- [Description of the task] Nothing left out, nothing added: return the full set of records.

### Stored data

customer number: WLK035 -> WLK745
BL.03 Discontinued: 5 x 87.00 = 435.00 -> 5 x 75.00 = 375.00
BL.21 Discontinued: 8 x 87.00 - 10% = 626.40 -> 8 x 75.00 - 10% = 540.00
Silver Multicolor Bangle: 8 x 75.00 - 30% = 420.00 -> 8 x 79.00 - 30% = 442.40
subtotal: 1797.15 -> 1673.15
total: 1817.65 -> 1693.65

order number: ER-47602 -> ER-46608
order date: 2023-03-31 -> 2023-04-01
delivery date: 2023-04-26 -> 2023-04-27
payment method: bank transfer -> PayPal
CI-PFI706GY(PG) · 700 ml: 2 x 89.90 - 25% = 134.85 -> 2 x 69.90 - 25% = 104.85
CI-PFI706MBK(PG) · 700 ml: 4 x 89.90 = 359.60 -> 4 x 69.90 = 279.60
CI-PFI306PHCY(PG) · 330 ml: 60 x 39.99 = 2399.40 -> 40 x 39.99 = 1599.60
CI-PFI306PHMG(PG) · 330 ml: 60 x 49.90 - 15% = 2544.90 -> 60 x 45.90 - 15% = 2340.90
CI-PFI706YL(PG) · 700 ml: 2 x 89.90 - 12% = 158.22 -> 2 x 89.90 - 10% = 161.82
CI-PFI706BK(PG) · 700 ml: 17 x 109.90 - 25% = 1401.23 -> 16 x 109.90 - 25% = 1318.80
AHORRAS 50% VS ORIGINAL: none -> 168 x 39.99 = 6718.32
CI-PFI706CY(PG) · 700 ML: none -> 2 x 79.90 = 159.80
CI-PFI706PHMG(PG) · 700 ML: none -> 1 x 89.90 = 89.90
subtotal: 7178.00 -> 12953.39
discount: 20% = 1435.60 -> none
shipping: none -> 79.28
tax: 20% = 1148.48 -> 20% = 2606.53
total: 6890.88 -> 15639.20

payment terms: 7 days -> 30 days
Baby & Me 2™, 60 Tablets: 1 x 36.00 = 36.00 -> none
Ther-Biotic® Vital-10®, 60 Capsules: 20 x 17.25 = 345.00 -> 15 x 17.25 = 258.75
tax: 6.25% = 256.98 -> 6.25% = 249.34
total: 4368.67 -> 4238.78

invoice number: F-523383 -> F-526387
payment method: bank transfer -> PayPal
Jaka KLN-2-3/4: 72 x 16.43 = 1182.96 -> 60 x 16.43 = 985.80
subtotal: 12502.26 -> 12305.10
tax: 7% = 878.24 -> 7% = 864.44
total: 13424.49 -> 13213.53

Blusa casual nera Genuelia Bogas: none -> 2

######

- [Exercise result]
customer number: WLK035 -> WLK745
BL.03 Discontinued: 5 x 87.00 = 435.00 -> 5 x 75.00 = 375.00
BL.21 Discontinued: 8 x 87.00 - 10% = 626.40 -> 8 x 75.00 - 10% = 540.00
Silver Multicolor Bangle: 8 x 75.00 - 30% = 420.00 -> 8 x 79.00 - 30% = 442.40
subtotal: 1797.15 -> 1673.15
total: 1817.65 -> 1693.65

order number: ER-47602 -> ER-46608
order date: 2023-03-31 -> 2023-04-01
delivery date: 2023-04-26 -> 2023-04-27
payment method: bank transfer -> PayPal
CI-PFI706GY(PG) · 700 ml: 2 x 89.90 - 25% = 134.85 -> 2 x 69.90 - 25% = 104.85
CI-PFI706MBK(PG) · 700 ml: 4 x 89.90 = 359.60 -> 4 x 69.90 = 279.60
CI-PFI306PHCY(PG) · 330 ml: 60 x 39.99 = 2399.40 -> 40 x 39.99 = 1599.60
CI-PFI306PHMG(PG) · 330 ml: 60 x 49.90 - 15% = 2544.90 -> 60 x 45.90 - 15% = 2340.90
CI-PFI706YL(PG) · 700 ml: 2 x 89.90 - 12% = 158.22 -> 2 x 89.90 - 10% = 161.82
CI-PFI706BK(PG) · 700 ml: 17 x 109.90 - 25% = 1401.23 -> 16 x 109.90 - 25% = 1318.80
AHORRAS 50% VS ORIGINAL: none -> 168 x 39.99 = 6718.32
CI-PFI706CY(PG) · 700 ML: none -> 2 x 79.90 = 159.80
CI-PFI706PHMG(PG) · 700 ML: none -> 1 x 89.90 = 89.90
subtotal: 7178.00 -> 12953.39
discount: 20% = 1435.60 -> none
shipping: none -> 79.28
tax: 20% = 1148.48 -> 20% = 2606.53
total: 6890.88 -> 15639.20

payment terms: 7 days -> 30 days
Baby & Me 2™, 60 Tablets: 1 x 36.00 = 36.00 -> none
Ther-Biotic® Vital-10®, 60 Capsules: 20 x 17.25 = 345.00 -> 15 x 17.25 = 258.75
tax: 6.25% = 256.98 -> 6.25% = 249.34
total: 4368.67 -> 4238.78

invoice number: F-523383 -> F-526387
payment method: bank transfer -> PayPal
Jaka KLN-2-3/4: 72 x 16.43 = 1182.96 -> 60 x 16.43 = 985.80
subtotal: 12502.26 -> 12305.10
tax: 7% = 878.24 -> 7% = 864.44
total: 13424.49 -> 13213.53

Blusa casual nera Genuelia Bogas: none -> 2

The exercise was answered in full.